What you have to do => Extract every line of the material that holds the string "testNG".

Data to process =>
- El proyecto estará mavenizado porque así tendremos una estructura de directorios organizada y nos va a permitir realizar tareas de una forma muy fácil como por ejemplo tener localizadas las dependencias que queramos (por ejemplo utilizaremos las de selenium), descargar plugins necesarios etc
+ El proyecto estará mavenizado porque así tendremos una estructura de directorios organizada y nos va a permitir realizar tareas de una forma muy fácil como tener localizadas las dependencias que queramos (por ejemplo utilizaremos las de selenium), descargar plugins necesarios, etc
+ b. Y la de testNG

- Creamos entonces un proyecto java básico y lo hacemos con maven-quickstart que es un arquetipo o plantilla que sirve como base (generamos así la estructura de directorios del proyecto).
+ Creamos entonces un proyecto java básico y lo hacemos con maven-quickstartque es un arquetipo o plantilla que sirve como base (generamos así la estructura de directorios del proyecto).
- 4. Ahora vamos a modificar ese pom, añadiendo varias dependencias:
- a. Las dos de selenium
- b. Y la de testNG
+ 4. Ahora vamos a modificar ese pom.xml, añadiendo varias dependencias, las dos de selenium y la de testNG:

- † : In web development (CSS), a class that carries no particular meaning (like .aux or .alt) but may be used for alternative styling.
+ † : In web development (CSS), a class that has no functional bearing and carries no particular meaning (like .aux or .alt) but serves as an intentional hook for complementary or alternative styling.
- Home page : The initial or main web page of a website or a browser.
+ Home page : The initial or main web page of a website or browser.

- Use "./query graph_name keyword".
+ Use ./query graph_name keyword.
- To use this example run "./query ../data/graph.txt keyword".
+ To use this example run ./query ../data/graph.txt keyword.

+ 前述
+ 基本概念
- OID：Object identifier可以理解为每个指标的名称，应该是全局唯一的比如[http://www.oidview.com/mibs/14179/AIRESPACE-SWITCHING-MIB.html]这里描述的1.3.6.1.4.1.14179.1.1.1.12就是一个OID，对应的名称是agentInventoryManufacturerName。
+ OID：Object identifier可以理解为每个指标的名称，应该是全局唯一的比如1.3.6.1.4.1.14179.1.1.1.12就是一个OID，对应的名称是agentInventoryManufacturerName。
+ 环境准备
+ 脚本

Result for this task =>
+ b. Y la de testNG
- b. Y la de testNG
+ 4. Ahora vamos a modificar ese pom.xml, añadiendo varias dependencias, las dos de selenium y la de testNG:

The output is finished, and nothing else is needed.